These are all, I think, pretty standard processes, but always worth reiterating, because encryption is a very powerful tool that provides us a lot of value in preventing against these types of attacks.

Scott:                                    11:40                    

Yeah, Merritt, you've completely nailed it, and I think that anyone listening to Commerce Now should think about contacting whoever does the transaction process for their ATMs. They should really ask their transaction processor, “How do we encrypt the data between our ATMs and the transaction processor?” And, likewise, I think everybody should ask the OEMs, “How do you encrypt data at rest on the ATMs?” That's incredibly important. It shouldn't be overlooked and everybody should understand how that works.

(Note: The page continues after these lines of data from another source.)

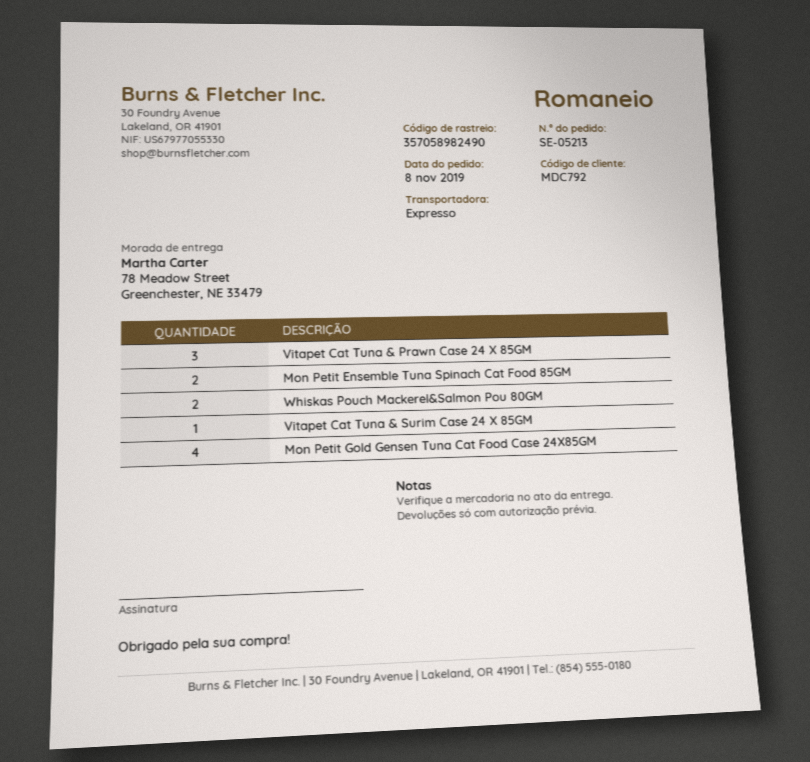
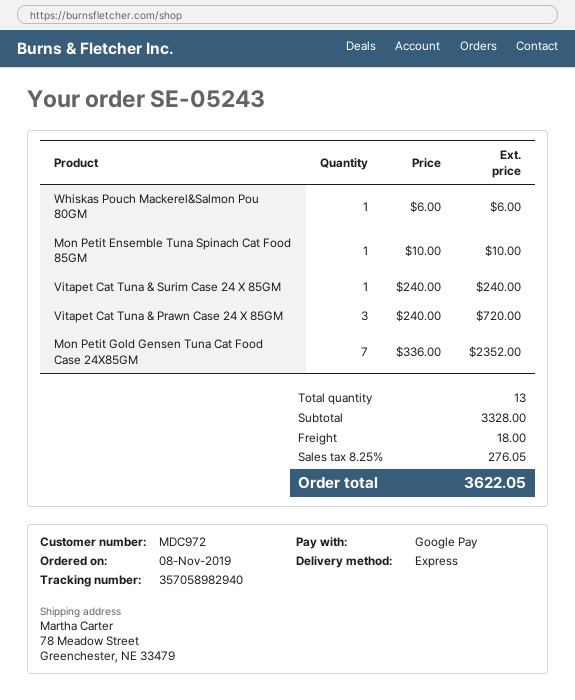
order number: SE-05213 -> SE-05243
customer number: MDC792 -> MDC972
tracking number: 357058982490 -> 357058982940
Mon Petit Ensemble Tuna Spinach Cat Food 85GM: 2 -> 1
Whiskas Pouch Mackerel&Salmon Pou 80GM: 2 -> 1
Mon Petit Gold Gensen Tuna Cat Food Case 24X85GM: 4 -> 7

                                                                               

What I want to do, right now, is I want to switch a little bit over to Dave. Dave, what I'd like to do is just spend a little bit of time and ask you about, now that we've encrypted data on the hard drive, now that we've encrypted data between ATMs, or all these other point-of-sale, or gas pumps, or everything else, to the hosts that actually drive them. Give me a little bit of your thoughts on runtime integrity. How do we make sure that the software that's running on these devices actually is doing what it's supposed to do?

Dave:                                    12:51                    

Yeah, absolutely, Scott. It's a great point and Merritt talked earlier about endpoint security. This runtime integrity really becomes a sophisticated version of endpoint security. It's another layer of security that is really an expansion area, in our opinion, in the ATM space. The rest of the world is moving to heuristics and behavioral endpoint monitoring, and this will, eventually, occur in the ATM space, as well. It's already beginning to. Merritt talked about zero-day malware. We talked about that during the webinar, as well. This is ATM specific malware. This is some pretty nasty stuff. We need to move away from solely relying on antivirus. We have to move away from relying antivirus and signatures, and focus on intended behavior.

                                                                               

Scott, if we can predefine and authorize ATM behavior, now, that requires us to understand what the expected behavior should be. We can deploy that to the endpoint and then monitor that behavior in real time. We can, actually, detect this ATM zero-day malware without a signature, by detecting this unauthorized behavior. If we take that one step further, tie that post-event operations into the security policy, how they output into an alarm, then, now, we begin to have some real time alarming notification and response capability to defend against the threat.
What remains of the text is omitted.